Records excerpted from a collection

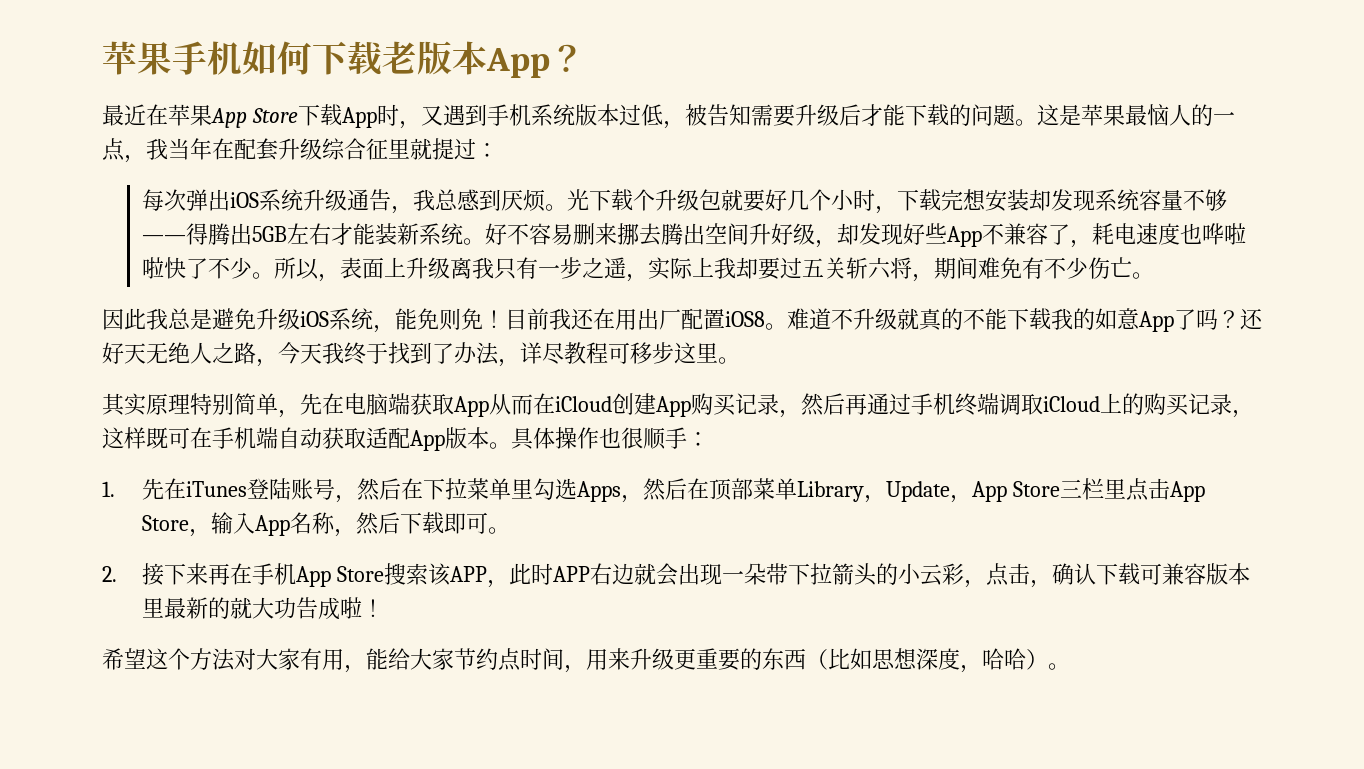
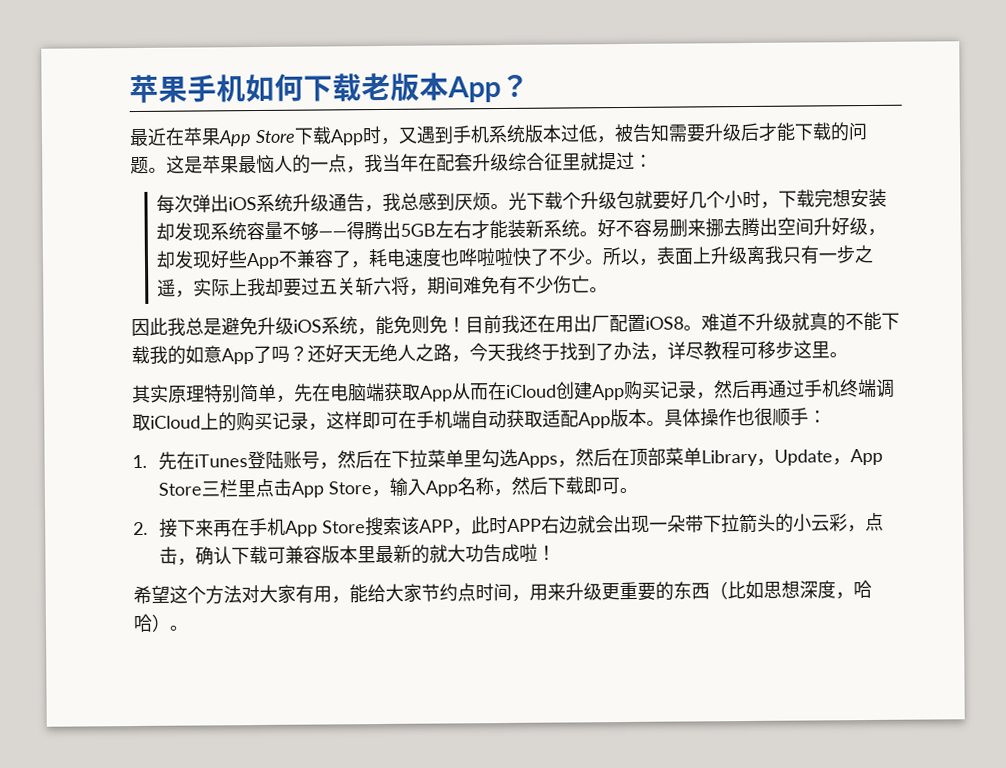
- 其实原理特别简单，先在电脑端获取App从而在iCloud创建App购买记录，然后再通过手机终端调取iCloud上的购买记录，这样既可在手机端自动获取适配App版本。
+ 其实原理特别简单，先在电脑端获取App从而在iCloud创建App购买记录，然后再通过手机终端调取iCloud上的购买记录，这样即可在手机端自动获取适配App版本。

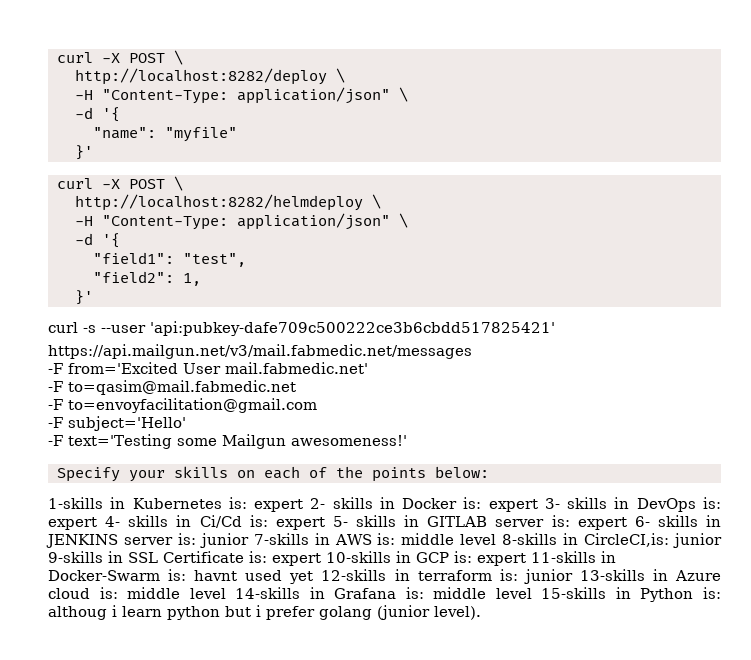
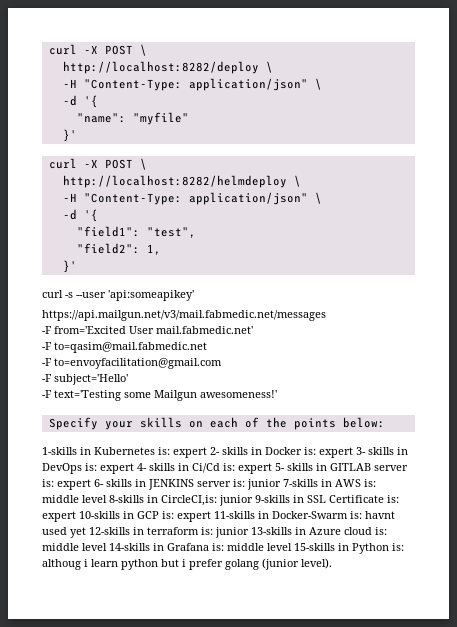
- curl -s --user 'api:pubkey-dafe709c500222ce3b6cbdd517825421'
+ curl -s --user 'api:someapikey'

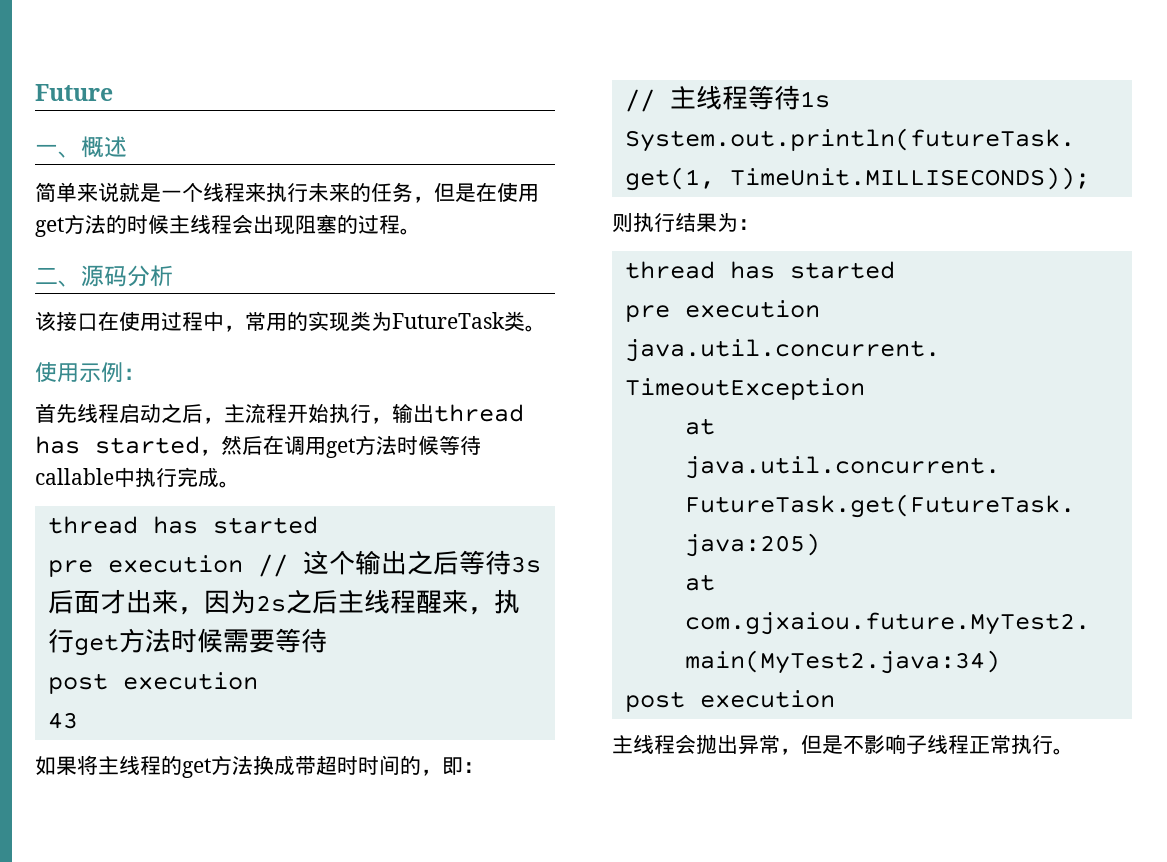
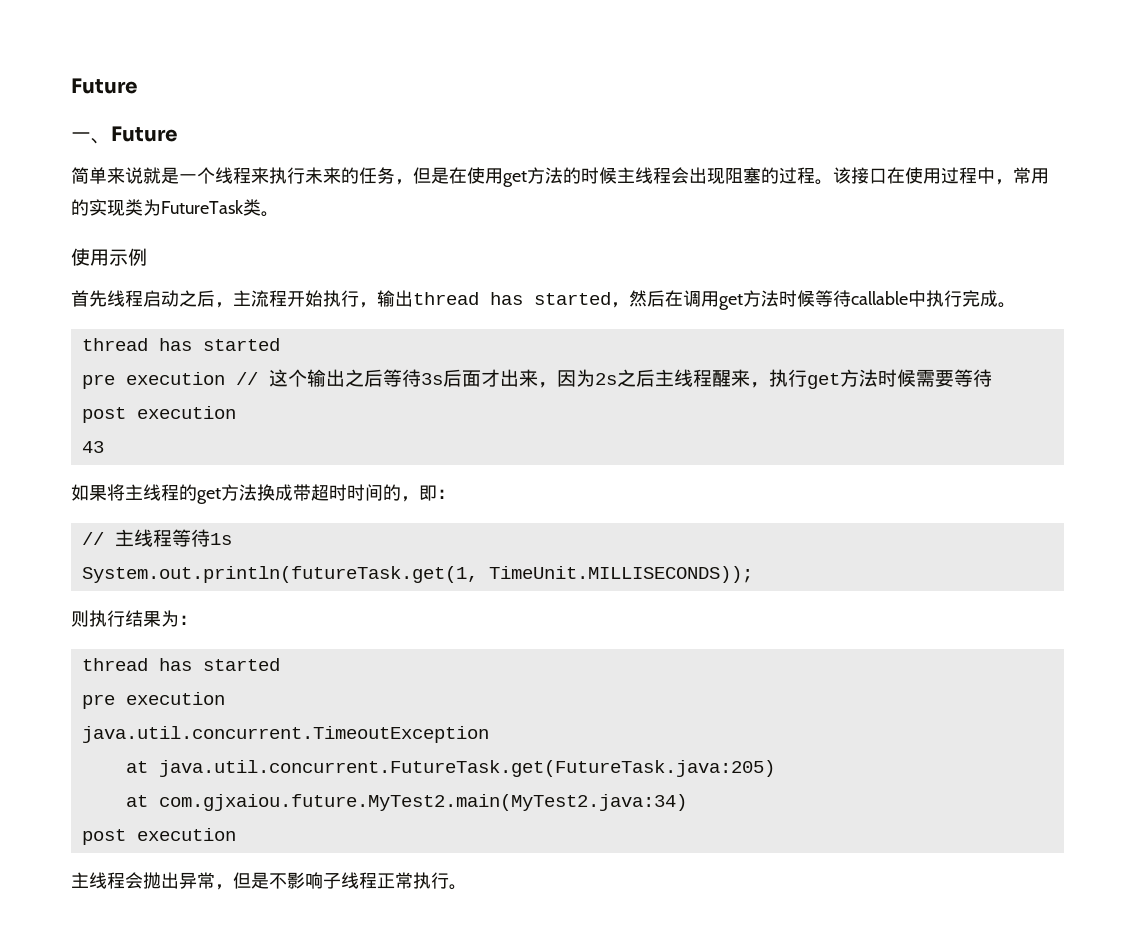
- 一、概述
+ 一、Future
- 简单来说就是一个线程来执行未来的任务，但是在使用get方法的时候主线程会出现阻塞的过程。
- 二、源码分析
- 该接口在使用过程中，常用的实现类为FutureTask类。
+ 简单来说就是一个线程来执行未来的任务，但是在使用get方法的时候主线程会出现阻塞的过程。该接口在使用过程中，常用的实现类为FutureTask类。
- 使用示例：
+ 使用示例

Goal of the exercise
Nothing but the lines from the line containing "-s --user 'api:someapikey'" through the end of the records belongs in the answer, written out exactly, both ends included, without pictures.

Output of the exercise
+ curl -s --user 'api:someapikey'

- 一、概述
+ 一、Future
- 简单来说就是一个线程来执行未来的任务，但是在使用get方法的时候主线程会出现阻塞的过程。
- 二、源码分析
- 该接口在使用过程中，常用的实现类为FutureTask类。
+ 简单来说就是一个线程来执行未来的任务，但是在使用get方法的时候主线程会出现阻塞的过程。该接口在使用过程中，常用的实现类为FutureTask类。
- 使用示例：
+ 使用示例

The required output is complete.